Darby v Richmond on Thames London Borough Council  EWCA Civ 252
Many of you, I suspect, will be like me – you hear from clients, prospective clients, tenants etc., on a very frequent basis that in making a housing decision, or indeed in not making it, the council or housing association has ‘breached its duty of care’ to them.
There are two things about this.
I don’t know where this general idea has come from, but it is very widespread. It seems to cover a vague and general conception that the council ought to do the right thing by people and ought to be liable if it doesn’t.
The second thing is that, without exception, the cases one has to fall back on to demonstrate that there is no ‘duty of care’ are uniformly tragic and depressing. There was X v Hounslow,and Glasgow City Council v Mitchell.
And then there was Darby (administratrix of the estate of Lee Rabbetts deceased) v Richmond Upon Thames LBC. We noted the strike out of the claim in 2015 here. Now we have the court of appeal’s decision on permission to appeal.
The brief and tragic facts were that Mr Rabbetts suffered from acute myeloid leukaemia. In August 2010 he underwent a bone marrow transplant, including immunosuppressant treatment. As a result of this, he was at risk of developing infections which could be fatal.
Mr R was discharged to the Claimant’s home, where his sister and her baby were also living. The presence of others were a risk to Mr R through causing infection. Mr R made an application for housing under Part VI to the Defendant. Mr R’s doctors (GP and consultant) wrote on several occasions to the Defendant setting out the medical risk to Mr R in his present housing. Richmond accepted Mr R on the housing register, but awarded him 50 priority points for medical problems, rather than 200 points for ‘a person whose condition is life threatening and their existing accommodation is undermining their health’.
On 21 December 2010, Mr R’s sister and her baby were diagnosed with an infection. On 3 January 2011, Mr R was admitted to hospital with respiratory sepsis. He remained in hospital until his death from influenza on 23 January 2011.

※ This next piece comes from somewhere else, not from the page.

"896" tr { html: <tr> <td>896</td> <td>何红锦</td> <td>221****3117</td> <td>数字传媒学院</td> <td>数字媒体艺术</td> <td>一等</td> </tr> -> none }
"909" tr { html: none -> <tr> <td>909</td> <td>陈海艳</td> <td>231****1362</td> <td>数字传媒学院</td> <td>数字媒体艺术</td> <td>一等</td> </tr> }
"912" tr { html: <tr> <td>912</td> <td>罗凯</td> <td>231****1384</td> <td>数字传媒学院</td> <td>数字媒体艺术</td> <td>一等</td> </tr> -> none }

Ms Darby, as administratrix of his estate brought a claim alleging breach of duty of care in failing to award the 200 points and thus hastening Mr R’s ability to get a property of his own, leading to his death by infection, in circumstances that Richmond had been warned about.
The court of appeal held that the first instance decision was entirely correct. The House of Lords in O’Rourke v Camden LBC  AC 188, and the court of appeal in X v Hounslow found no duty of care in Part VII and Part VI Housing Act 1996 obligations, or their previous equivalents.
And then Gorringe v Calderdale MBC  UKHL 15 found that where there is no claim for breach of statutory duty and no duty of care arises under the general law, Parliament is taken to have intended that no common law duty of care existed.
And, lastly, there was no voluntary assumption of responsibility sufficient to found a common law duty either.
I am quite sure, as was the judge (see paragraph 24), that the existence of alternative remedies under the Housing Act is yet another obstacle to the common law duty of care contended for. In my view it is insuperable on the facts of this case. Judicial review is available, as are the ancillary procedures which include the ability to make interim applications and for them to be considered under the ‘urgent cases’ procedure. Recourse may also be had to the Ombudsman. Mr Utley argues that on the facts of this case these remedies would have been of no practical assistance to the claimant. I do not accept that but even if it is correct, as Dyson LJ (as he was then) said in Rowley v Secretary of State for Work and Pensions  1 WLR 2861 at paragraph 24:
“the efficacy of these alternative remedies (in so far as it is relevant at all) should be judged by what they purport to provide rather than how effectively they work in practice. The existence of a duty of care cannot depend on the vagaries of how effective an alternative remedy may be from time to time.”
And at paragraph 73:
“I accept, of course, that the mere fact that there is an alternative remedy is not necessarily a reason for denying the existence of a common law duty of care. It is important to see how comprehensive a remedy is provided and to consider it in the context of the statutory scheme as a whole. Ultimately, what has to be decided is whether, having regard to the purpose of the legislation, Parliament is to be taken as having intended that there should be a right to damages for negligence. The more comprehensive the remedy provided by Parliament, the less likely it is that Parliament is to be taken as having had that intention.”
The alternative remedies here were comprehensive.
Permission to appeal refused.
This is not a surprise. However, given that X & Y v UK – the Hounslow case in the European Court of Human Rights – was settled without a hearing, I wonder if a similar ECtHR claim might be in the offing here too? Domestic remedies have now been exhausted. If so, we probably won’t know any result for years, but if there is to be any change, this will likely be the long and slow route to it.